== Segment start ==
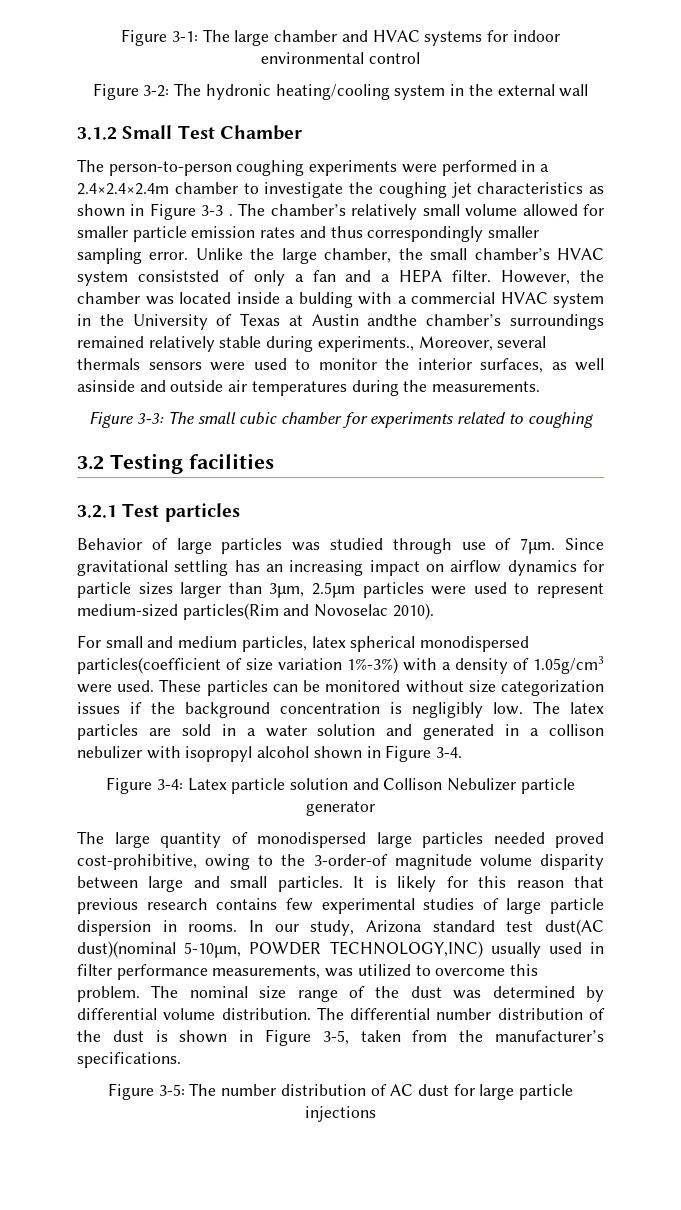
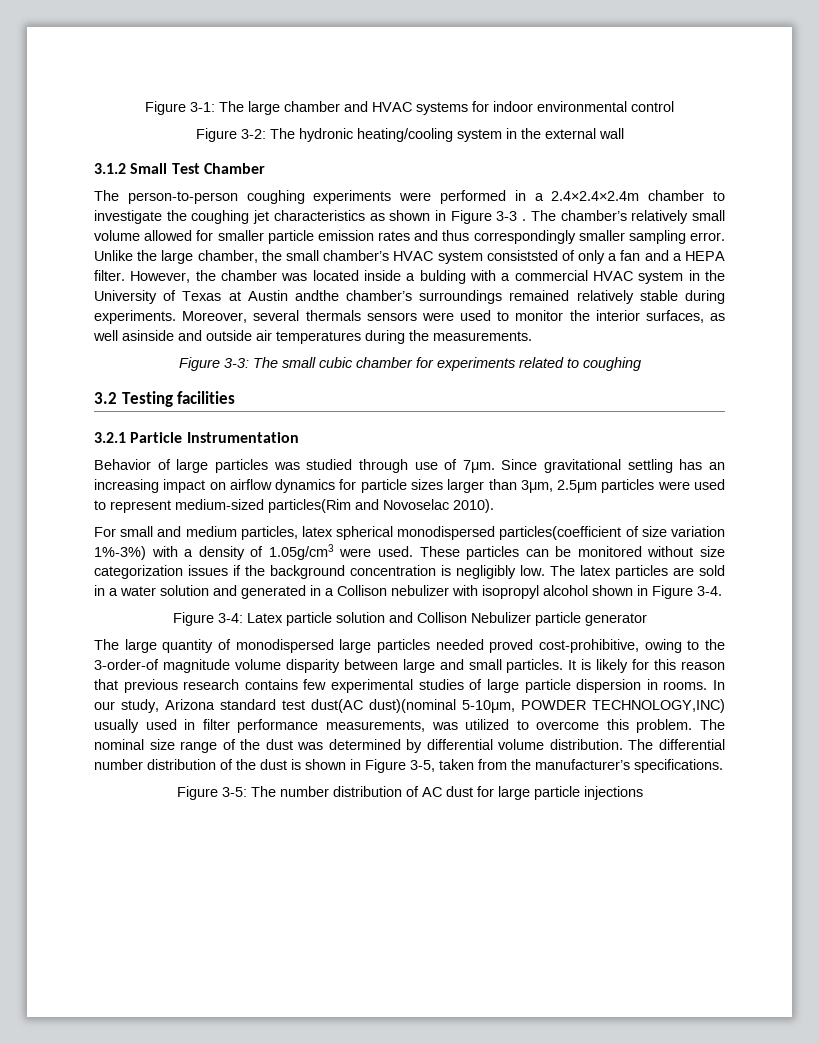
- However, the chamber was located inside a bulding with a commercial HVAC system in the University of Texas at Austin andthe chamber’s surroundings remained relatively stable during experiments., Moreover, several thermals sensors were used to monitor the interior surfaces, as well asinside and outside air temperatures during the measurements.
+ However, the chamber was located inside a bulding with a commercial HVAC system in the University of Texas at Austin andthe chamber’s surroundings remained relatively stable during experiments. Moreover, several thermals sensors were used to monitor the interior surfaces, as well asinside and outside air temperatures during the measurements.
- 3.2.1 Test particles
+ 3.2.1 Particle Instrumentation
- The latex particles are sold in a water solution and generated in a collison nebulizer with isopropyl alcohol shown in Figure 3-4.
+ The latex particles are sold in a water solution and generated in a Collison nebulizer with isopropyl alcohol shown in Figure 3-4.

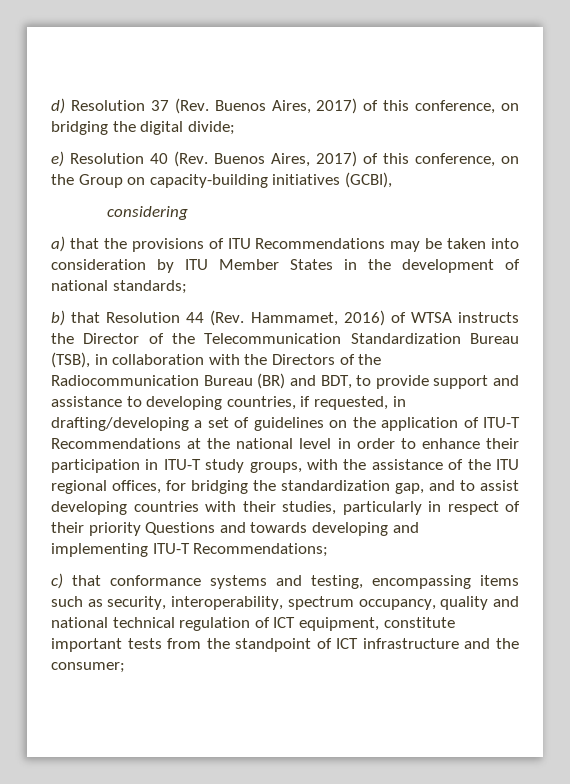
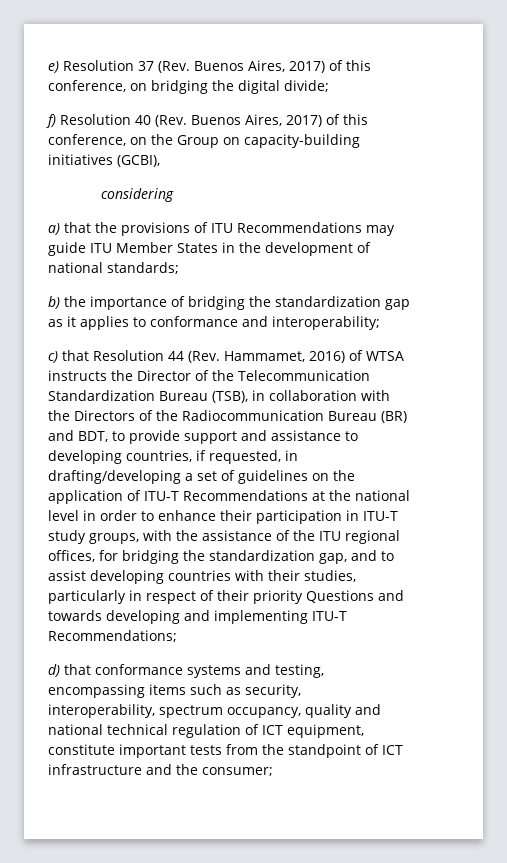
- d) Resolution 37 (Rev. Buenos Aires, 2017) of this conference, on bridging the digital divide;
+ e) Resolution 37 (Rev. Buenos Aires, 2017) of this conference, on bridging the digital divide;
- e) Resolution 40 (Rev. Buenos Aires, 2017) of this conference, on the Group on capacity-building initiatives (GCBI),
+ f) Resolution 40 (Rev. Buenos Aires, 2017) of this conference, on the Group on capacity-building initiatives (GCBI),
- a) that the provisions of ITU Recommendations may be taken into consideration by ITU Member States in the development of national standards;
+ a) that the provisions of ITU Recommendations may guide ITU Member States in the development of national standards;
- b) that Resolution 44 (Rev. Hammamet, 2016) of WTSA instructs the Director of the Telecommunication Standardization Bureau (TSB), in collaboration with the Directors of the Radiocommunication Bureau (BR) and BDT, to provide support and assistance to developing countries, if requested, in drafting/developing a set of guidelines on the application of ITU-T Recommendations at the national level in order to enhance their participation in ITU-T study groups, with the assistance of the ITU regional offices, for bridging the standardization gap, and to assist developing countries with their studies, particularly in respect of their priority Questions and towards developing and implementing ITU-T Recommendations;
+ b) the importance of bridging the standardization gap as it applies to conformance and interoperability;
+ c) that Resolution 44 (Rev. Hammamet, 2016) of WTSA instructs the Director of the Telecommunication Standardization Bureau (TSB), in collaboration with the Directors of the Radiocommunication Bureau (BR) and BDT, to provide support and assistance to developing countries, if requested, in drafting/developing a set of guidelines on the application of ITU-T Recommendations at the national level in order to enhance their participation in ITU-T study groups, with the assistance of the ITU regional offices, for bridging the standardization gap, and to assist developing countries with their studies, particularly in respect of their priority Questions and towards developing and implementing ITU-T Recommendations;
- c) that conformance systems and testing, encompassing items such as security, interoperability, spectrum occupancy, quality and national technical regulation of ICT equipment, constitute important tests from the standpoint of ICT infrastructure and the consumer;
+ d) that conformance systems and testing, encompassing items such as security, interoperability, spectrum occupancy, quality and national technical regulation of ICT equipment, constitute important tests from the standpoint of ICT infrastructure and the consumer;

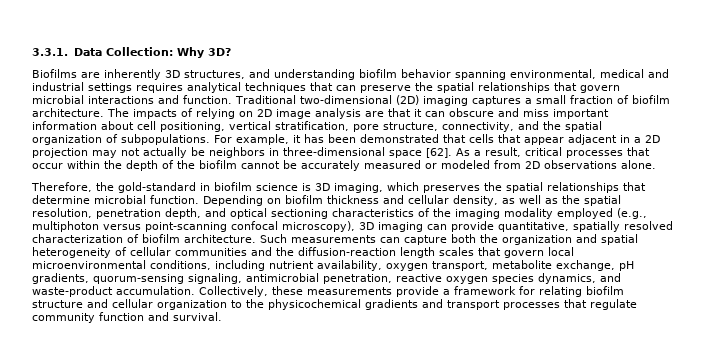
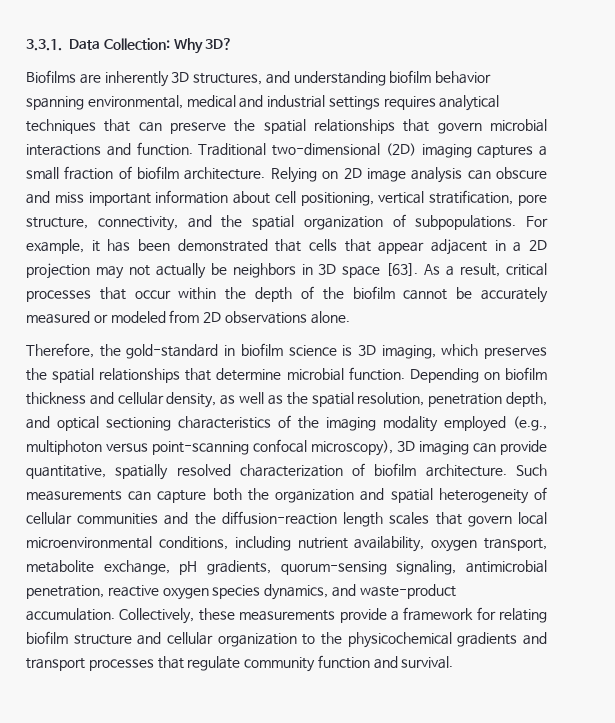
- The impacts of relying on 2D image analysis are that it can obscure and miss important information about cell positioning, vertical stratification, pore structure, connectivity, and the spatial organization of subpopulations.
+ Relying on 2D image analysis can obscure and miss important information about cell positioning, vertical stratification, pore structure, connectivity, and the spatial organization of subpopulations.
- For example, it has been demonstrated that cells that appear adjacent in a 2D projection may not actually be neighbors in three-dimensional space [62].
+ For example, it has been demonstrated that cells that appear adjacent in a 2D projection may not actually be neighbors in 3D space [63].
== Segment end ==
## Directions
Wherever the word "particles" appears in the data, return the whole line.

## Reply
- 3.2.1 Test particles
- The latex particles are sold in a water solution and generated in a collison nebulizer with isopropyl alcohol shown in Figure 3-4.
+ The latex particles are sold in a water solution and generated in a Collison nebulizer with isopropyl alcohol shown in Figure 3-4.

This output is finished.